Herr Hofmann, Sie werden demnächst das Leben von „Siegfried & Roy“ verfilmen. Wer soll die beiden spielen? Nico Hofmann: Da sind wir auf der Suche. Wichtig ist erst ein-mal, dass dieses große Scheitern abgewendet wurde.

Alles zum Thema Tatort

Welches Scheitern? Der Rundfunkrat des WDR hat die Entscheidung der Degeto, das Projekt zu machen, angeblich aus Kostengründen gestoppt. Deshalb habe ich mich dazu entschlossen, gemeinsam mit Bully Herbig als Regisseur einen neuen Weg zu gehen. Ich war erst vor wenigen Tagen in Las Vegas und habe mit Siegfried & Roy die weiteren Verträge unterschrieben.

Sie haben zu Beginn Ihrer Karriere auch Regie geführt, z.B. beim „Tatort“ oder beim „Sandmann“ mit Götz George. Wieso der Wechsel auf die Produzenten-Seite? Die Arbeit als Regisseur ist sehr aufreibend und intensiv, aber als Produzent können Sie letztendlich mehr bewegen. Ein wichtiger Entscheidungsgrund war auch meine Freundschaft zu Regina Ziegler und Bernd Eichinger. Bei beiden habe ich erlebt, was man in diesem Job alles erreichen kann.
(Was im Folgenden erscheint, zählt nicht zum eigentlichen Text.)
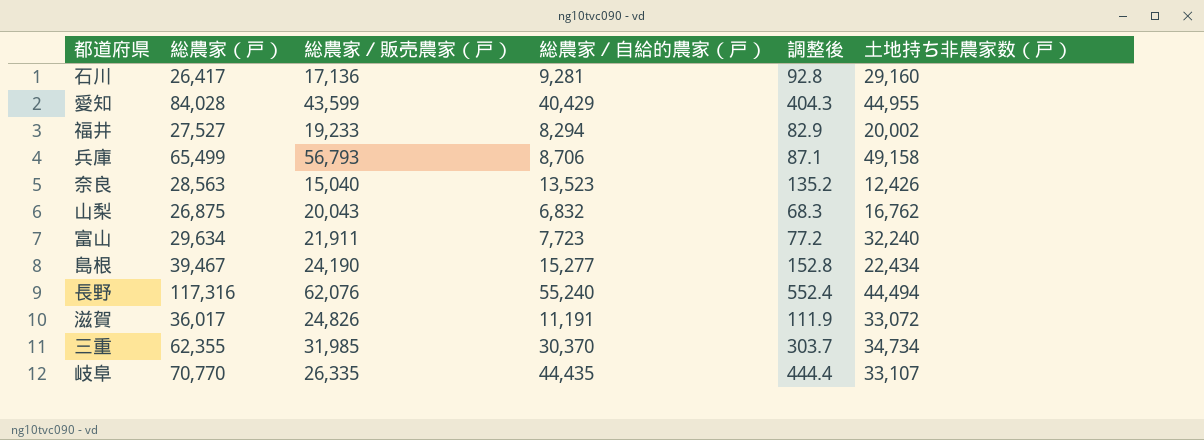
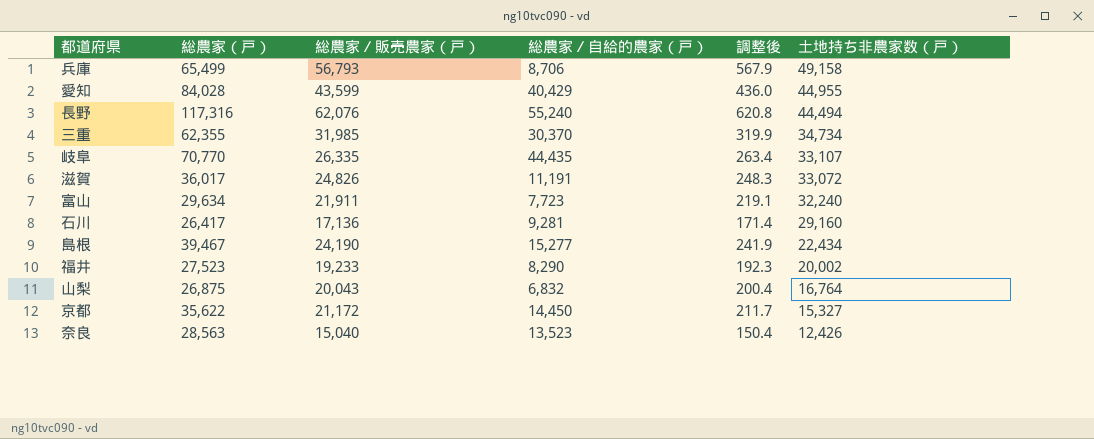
row order: none -> 土地持ち非農家数（戸） descending
column 調整後 | formula: [総農家／自給的農家（戸）] * 0.01 -> [総農家／販売農家（戸）] * 0.01
福井 | 総農家（戸）: 27,527 -> 27,523
福井 | 総農家／自給的農家（戸）: 8,294 -> 8,290
山梨 | 土地持ち非農家数（戸）: 16,762 -> 16,764
row 京都: none -> 35,622 | 21,172 | 14,450 | 211.7 | 15,327

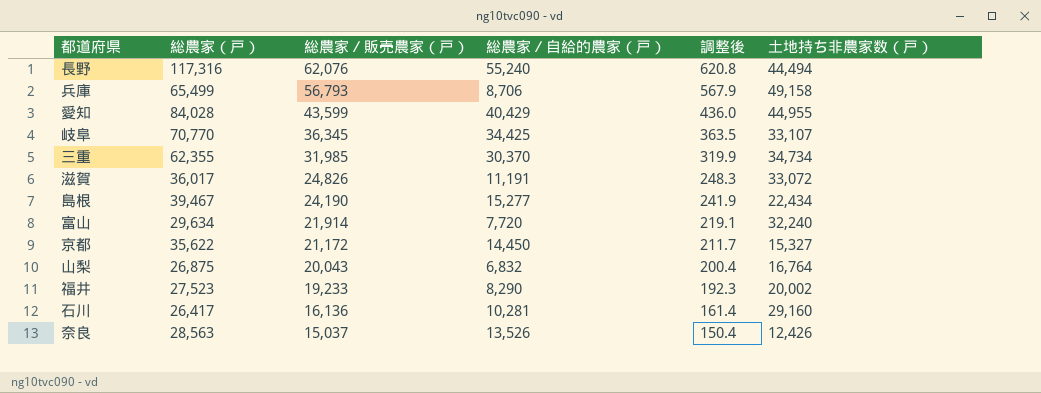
row order: 土地持ち非農家数（戸） descending -> 総農家／販売農家（戸） descending
岐阜 | 総農家／販売農家（戸）: 26,335 -> 36,345
岐阜 | 総農家／自給的農家（戸）: 44,435 -> 34,425
岐阜 | 調整後: 263.4 -> 363.5
富山 | 総農家／販売農家（戸）: 21,911 -> 21,914
富山 | 総農家／自給的農家（戸）: 7,723 -> 7,720
石川 | 総農家／販売農家（戸）: 17,136 -> 16,136
石川 | 総農家／自給的農家（戸）: 9,281 -> 10,281
石川 | 調整後: 171.4 -> 161.4
奈良 | 総農家／販売農家（戸）: 15,040 -> 15,037
奈良 | 総農家／自給的農家（戸）: 13,523 -> 13,526

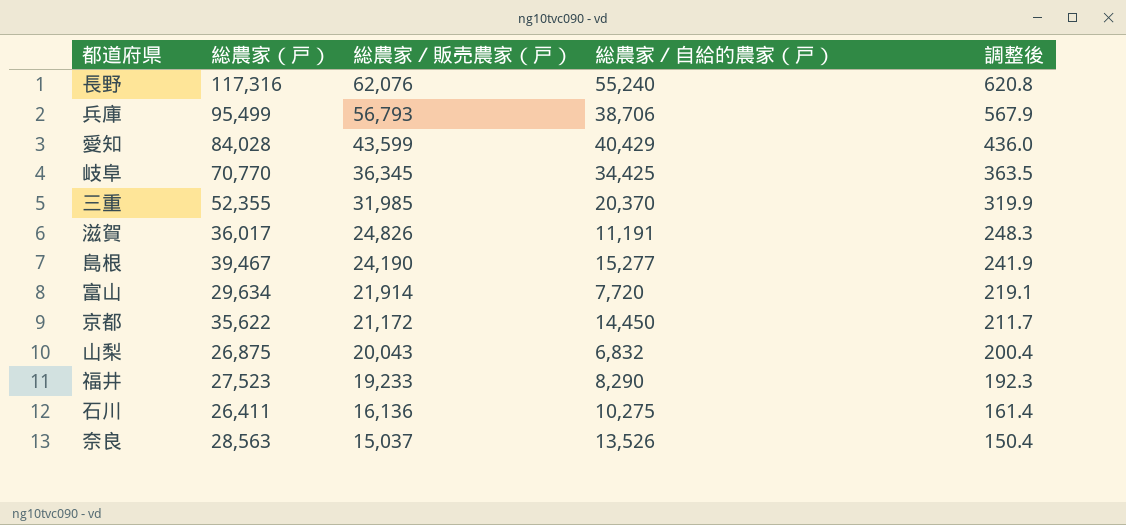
column 土地持ち非農家数（戸） | position: 6 -> none
兵庫 | 総農家（戸）: 65,499 -> 95,499
兵庫 | 総農家／自給的農家（戸）: 8,706 -> 38,706
三重 | 総農家（戸）: 62,355 -> 52,355
三重 | 総農家／自給的農家（戸）: 30,370 -> 20,370
石川 | 総農家（戸）: 26,417 -> 26,411
石川 | 総農家／自給的農家（戸）: 10,281 -> 10,275

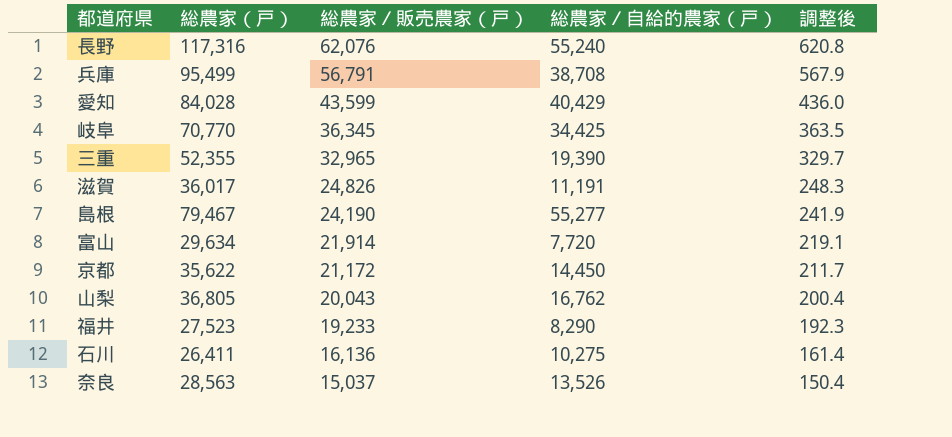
兵庫 | 総農家／販売農家（戸）: 56,793 -> 56,791
兵庫 | 総農家／自給的農家（戸）: 38,706 -> 38,708
三重 | 総農家／販売農家（戸）: 31,985 -> 32,965
三重 | 総農家／自給的農家（戸）: 20,370 -> 19,390
三重 | 調整後: 319.9 -> 329.7
島根 | 総農家（戸）: 39,467 -> 79,467
島根 | 総農家／自給的農家（戸）: 15,277 -> 55,277
山梨 | 総農家（戸）: 26,875 -> 36,805
山梨 | 総農家／自給的農家（戸）: 6,832 -> 16,762

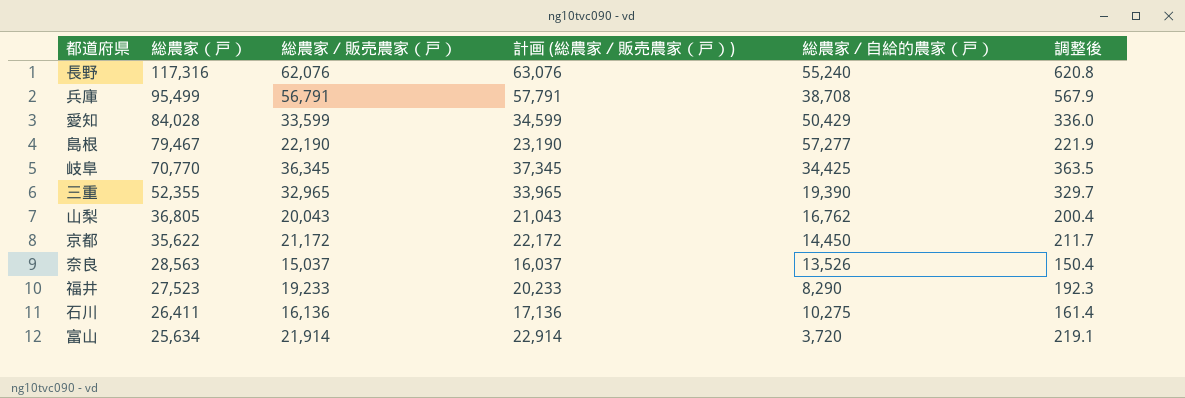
row order: 総農家／販売農家（戸） descending -> 総農家（戸） descending
column 計画 (総農家／販売農家（戸）) | formula: none -> [総農家／販売農家（戸）] + 1000
row 滋賀: 36,017 | 24,826 | 11,191 | 248.3 -> none
愛知 | 総農家／販売農家（戸）: 43,599 -> 33,599
愛知 | 総農家／自給的農家（戸）: 40,429 -> 50,429
愛知 | 調整後: 436.0 -> 336.0
島根 | 総農家／販売農家（戸）: 24,190 -> 22,190
島根 | 総農家／自給的農家（戸）: 55,277 -> 57,277
島根 | 調整後: 241.9 -> 221.9
富山 | 総農家（戸）: 29,634 -> 25,634
富山 | 総農家／自給的農家（戸）: 7,720 -> 3,720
Ihr Terminkalender ist rappelvoll. Warum sind Sie 2015 auch noch Intendant der Nibelungenfestspiele in Worms geworden? Nicht ausgelastet? Das hat mit dem Wormser Ex-OB Michael Kissel zu tun. Wir saßen genau hier am Tisch, nicht einmal, sondern mehrmals. Und irgendwann hatte Michael mich überzeugt. Letztendlich entscheidend war aber die Energie der Menschen, die in Worms seit Jahren als Team vor und hinter der Bühne der Festspiele arbeiten. Unglaublich!

Und dann spielt das alles auch noch vorm Dom... Ich bin gläubiger Christ, zutiefst protestantisch und war letztes Jahr Luther-Botschafter. Als ich bei einer Probe ganz hinten auf der Tribüne saß und dieses Zusammenspiel von Theater und Dom erleben konnte – das beeindruckt sehr tief.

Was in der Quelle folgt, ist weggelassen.